Conclusion: While some of the Guidelines are not new to the health care industry, as demonstrated by recent Agency action, the industry should expect intense scrutiny and aggressive enforcement actions on behalf of the Agencies in 2024. The Agencies are committed to promoting competition within critical markets such as health care, as the Agencies seek to protect patients and health care workers by not only lowering health care costs, but also by improving the quality and availability of health care.

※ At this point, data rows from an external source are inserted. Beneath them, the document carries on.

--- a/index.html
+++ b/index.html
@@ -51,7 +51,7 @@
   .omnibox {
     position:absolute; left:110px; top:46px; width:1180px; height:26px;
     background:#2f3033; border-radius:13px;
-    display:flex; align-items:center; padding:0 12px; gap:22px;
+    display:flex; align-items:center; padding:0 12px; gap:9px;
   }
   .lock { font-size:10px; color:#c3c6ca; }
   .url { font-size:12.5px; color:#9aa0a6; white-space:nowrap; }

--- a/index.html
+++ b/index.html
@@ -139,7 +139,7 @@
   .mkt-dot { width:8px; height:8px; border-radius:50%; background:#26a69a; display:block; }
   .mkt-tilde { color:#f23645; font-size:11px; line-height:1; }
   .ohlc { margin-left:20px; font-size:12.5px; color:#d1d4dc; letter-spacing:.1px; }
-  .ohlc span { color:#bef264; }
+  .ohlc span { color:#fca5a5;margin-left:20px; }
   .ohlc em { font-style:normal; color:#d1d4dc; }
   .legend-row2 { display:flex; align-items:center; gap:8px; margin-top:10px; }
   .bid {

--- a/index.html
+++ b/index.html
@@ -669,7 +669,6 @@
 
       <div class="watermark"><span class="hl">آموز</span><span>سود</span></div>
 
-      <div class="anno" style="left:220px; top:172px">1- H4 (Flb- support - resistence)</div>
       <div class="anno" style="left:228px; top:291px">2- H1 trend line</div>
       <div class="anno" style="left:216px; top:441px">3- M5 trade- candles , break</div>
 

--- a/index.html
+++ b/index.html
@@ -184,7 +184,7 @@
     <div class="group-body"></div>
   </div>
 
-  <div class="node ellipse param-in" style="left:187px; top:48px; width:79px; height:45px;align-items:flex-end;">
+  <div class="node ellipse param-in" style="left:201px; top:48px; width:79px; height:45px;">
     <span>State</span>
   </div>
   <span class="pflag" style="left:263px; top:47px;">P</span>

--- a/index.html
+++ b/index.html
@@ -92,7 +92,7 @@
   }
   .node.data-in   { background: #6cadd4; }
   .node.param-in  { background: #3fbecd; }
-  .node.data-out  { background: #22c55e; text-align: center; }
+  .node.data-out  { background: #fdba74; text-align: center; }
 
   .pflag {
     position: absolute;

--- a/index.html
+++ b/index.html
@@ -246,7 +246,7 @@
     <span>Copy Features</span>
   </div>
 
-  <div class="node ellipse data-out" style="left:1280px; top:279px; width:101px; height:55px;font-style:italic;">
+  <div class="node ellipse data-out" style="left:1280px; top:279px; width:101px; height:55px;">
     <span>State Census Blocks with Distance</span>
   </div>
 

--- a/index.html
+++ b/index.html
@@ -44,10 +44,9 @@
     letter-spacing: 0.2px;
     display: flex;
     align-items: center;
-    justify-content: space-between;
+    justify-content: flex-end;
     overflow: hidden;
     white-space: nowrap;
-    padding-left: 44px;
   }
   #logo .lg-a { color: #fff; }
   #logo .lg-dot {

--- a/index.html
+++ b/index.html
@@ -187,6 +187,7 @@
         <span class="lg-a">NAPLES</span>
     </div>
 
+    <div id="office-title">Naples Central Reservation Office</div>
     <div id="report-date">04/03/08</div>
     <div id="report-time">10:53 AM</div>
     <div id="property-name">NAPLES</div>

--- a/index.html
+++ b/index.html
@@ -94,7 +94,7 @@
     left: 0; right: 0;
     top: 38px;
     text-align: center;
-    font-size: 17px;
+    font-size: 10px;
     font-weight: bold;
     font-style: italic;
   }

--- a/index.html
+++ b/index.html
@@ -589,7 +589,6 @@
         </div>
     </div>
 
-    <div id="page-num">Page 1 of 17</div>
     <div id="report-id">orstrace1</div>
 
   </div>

To help lead these efforts, the Agencies, in conjunction with the Department of Health and Human Services (“HHS”), plan to appoint health care competition officers, and the FTC plans to appoint a Counsel for Health Care to lead interagency and policy efforts on health care competition. Additionally, the FTC is working with the HHS and DOJ to engage in data-sharing to identify potentially anticompetitive transactions that might otherwise evade review.
 The HHI is the sum of the squares of the market shares and “is small when there are many small firms and grows larger as the market becomes more concentrated, reaching 10,000 in a market with a single firm.”